人の頭をサッカーボールみたいに蹴る奴に、持ってかれた。
生きてるだろうか。向こうの世界にも救急車は来てくれたろうか。向こうこそ警察とセットで来てて欲しい。
ゲンくんは頭割れてたけど助かった。よかった。でも、ゲンくんが助かったことと向こうの源五郎さんの安否は別だ。なにせ、向こうのオレは死んでるらしいのだから。
多々良さんに聞かれた。
「向こうのゲンくん、向こうのアナタを殺したって言ってましたが、怖くはないんですか?」
全く怖くないと言えば、嘘になる。けど。
「なんか…逆に納得した」
同級生がじいちゃんを『ひとごろし』と言ったことがあった。怒って殴りかかって、返り討ちにあった。
そんなわけないと思った。でも、じいちゃんにも親にも聞けなかった。
…結局、源五郎さんはじいちゃんに似ていたのだ。
「オレももう、何も出来なかったガキじゃない。聞けるよ…でも今は、とにかく無事でいてほしい」
多々良さんは笑って、詐欺ったお金の半分を「少し取り返せたから」と返してくれた。
苦笑した。全額返せや。
多々良さんは手をヒラヒラさせた。
「もし、向こうのゲンくんの消息がわかったら、教えてください。頑張って残りを取り戻しますよ」
あの火事は、放火らしかった。誰だよそんな真似した奴。
更地になってから、誰かが椅子を置いて行った。シュールな光景だ。
たまに見に行く。椅子にも座ったが、変に目立ってしまうので、やめた。その場から黒電話にかけてみたが、やっぱり繋がらなかった。

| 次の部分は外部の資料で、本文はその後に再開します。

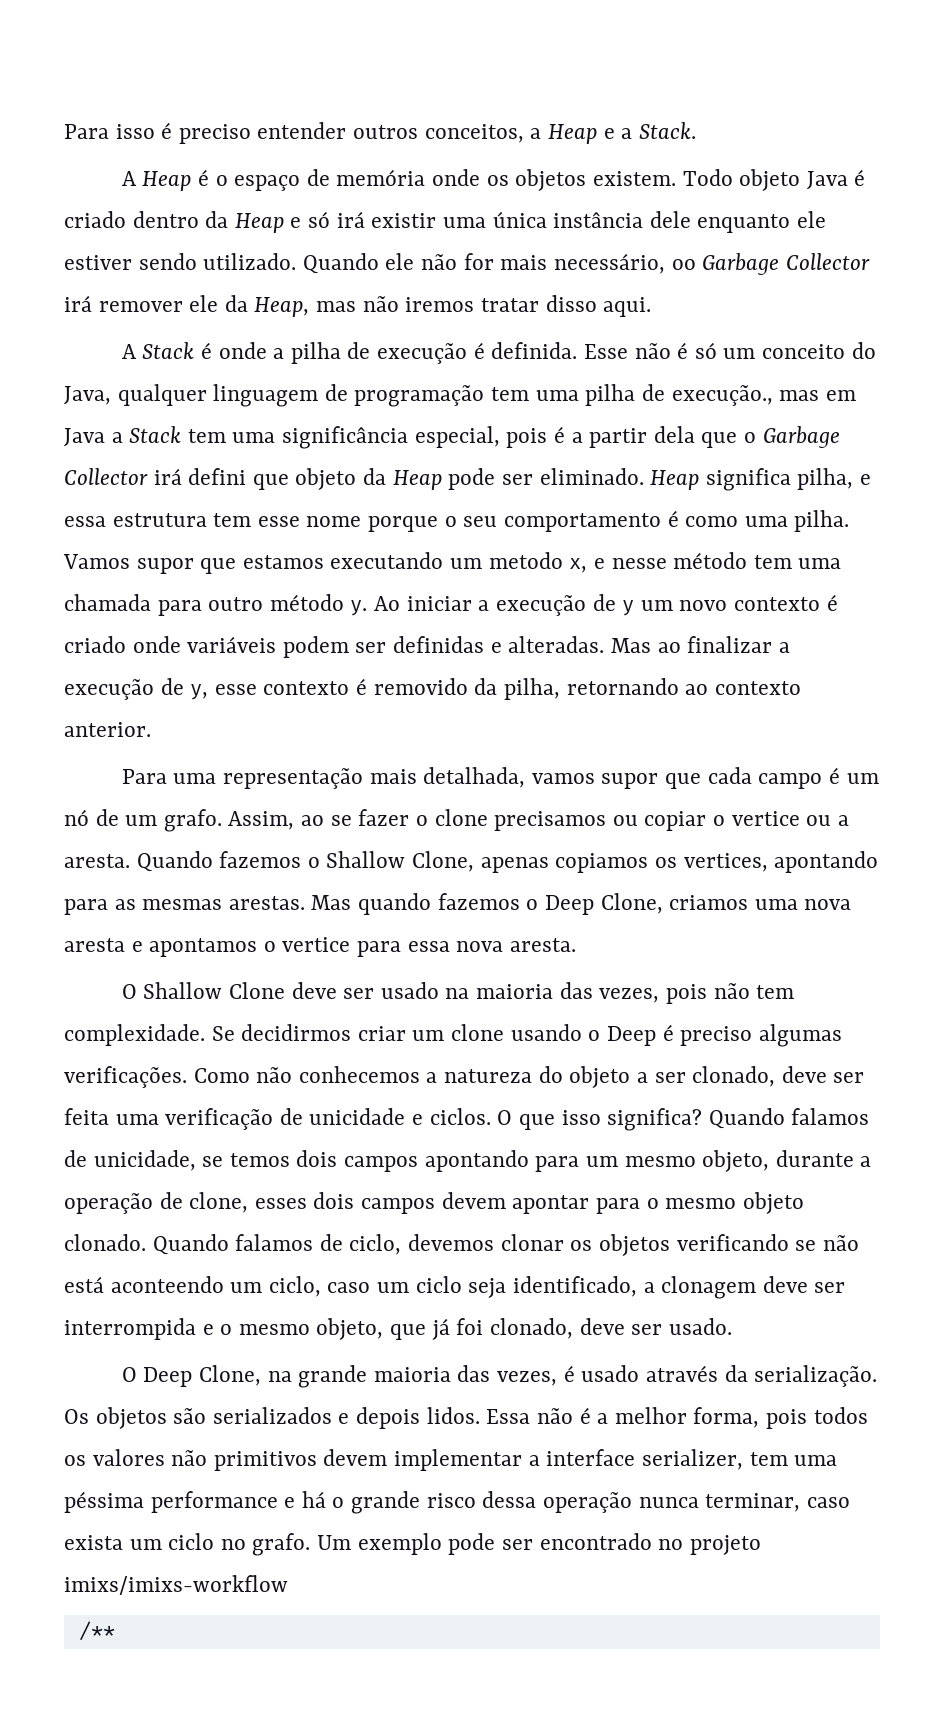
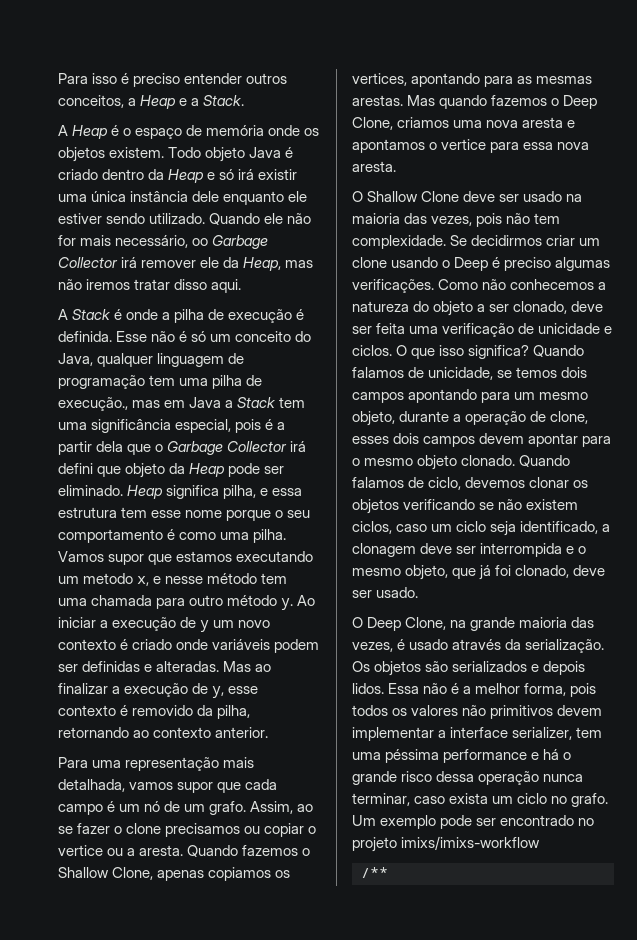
- Quando falamos de ciclo, devemos clonar os objetos verificando se não está aconteendo um ciclo, caso um ciclo seja identificado, a clonagem deve ser interrompida e o mesmo objeto, que já foi clonado, deve ser usado.
+ Quando falamos de ciclo, devemos clonar os objetos verificando se não existem ciclos, caso um ciclo seja identificado, a clonagem deve ser interrompida e o mesmo objeto, que já foi clonado, deve ser usado.

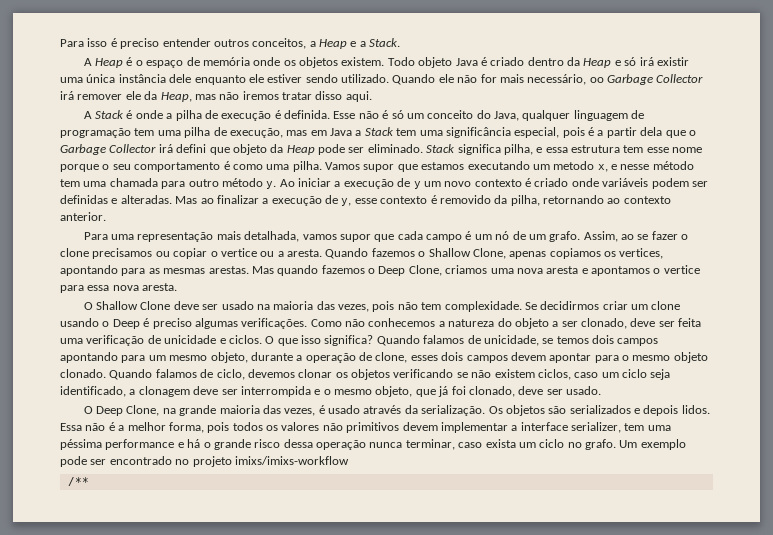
- Esse não é só um conceito do Java, qualquer linguagem de programação tem uma pilha de execução., mas em Java a Stack tem uma significância especial, pois é a partir dela que o Garbage Collector irá defini que objeto da Heap pode ser eliminado.
+ Esse não é só um conceito do Java, qualquer linguagem de programação tem uma pilha de execução, mas em Java a Stack tem uma significância especial, pois é a partir dela que o Garbage Collector irá defini que objeto da Heap pode ser eliminado.
- Heap significa pilha, e essa estrutura tem esse nome porque o seu comportamento é como uma pilha.
+ Stack significa pilha, e essa estrutura tem esse nome porque o seu comportamento é como uma pilha.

今のアパートは前より家賃がかかる。夜のシフトを多くしてもらった。貧乏暇無しな暮らしだが、時間が出来ると更地に行ってうろついた。源五郎さんは朝が早いから、時間帯がズレてるかもしれないが、なんとか会えないかな。だが、誰ともぶつからない。
雨の日には必ず駆けつける。でも、誰もいない。
同僚が、あそこに行くのはやめた方がいいと忠告してきた。幽霊が出るという。
「ポツンと椅子置いてあるだろ。雨の日、あそこに白い髪の霊が座ってるんだってよ。気味悪い…やめとけよ」
「マジか! ありがとう‼︎」
心の底から祝福したい気分だったが、同僚には変な目で見られた。
オレは、まさにその白い髪の霊に会いたいのだ。出来れば霊ではない方で。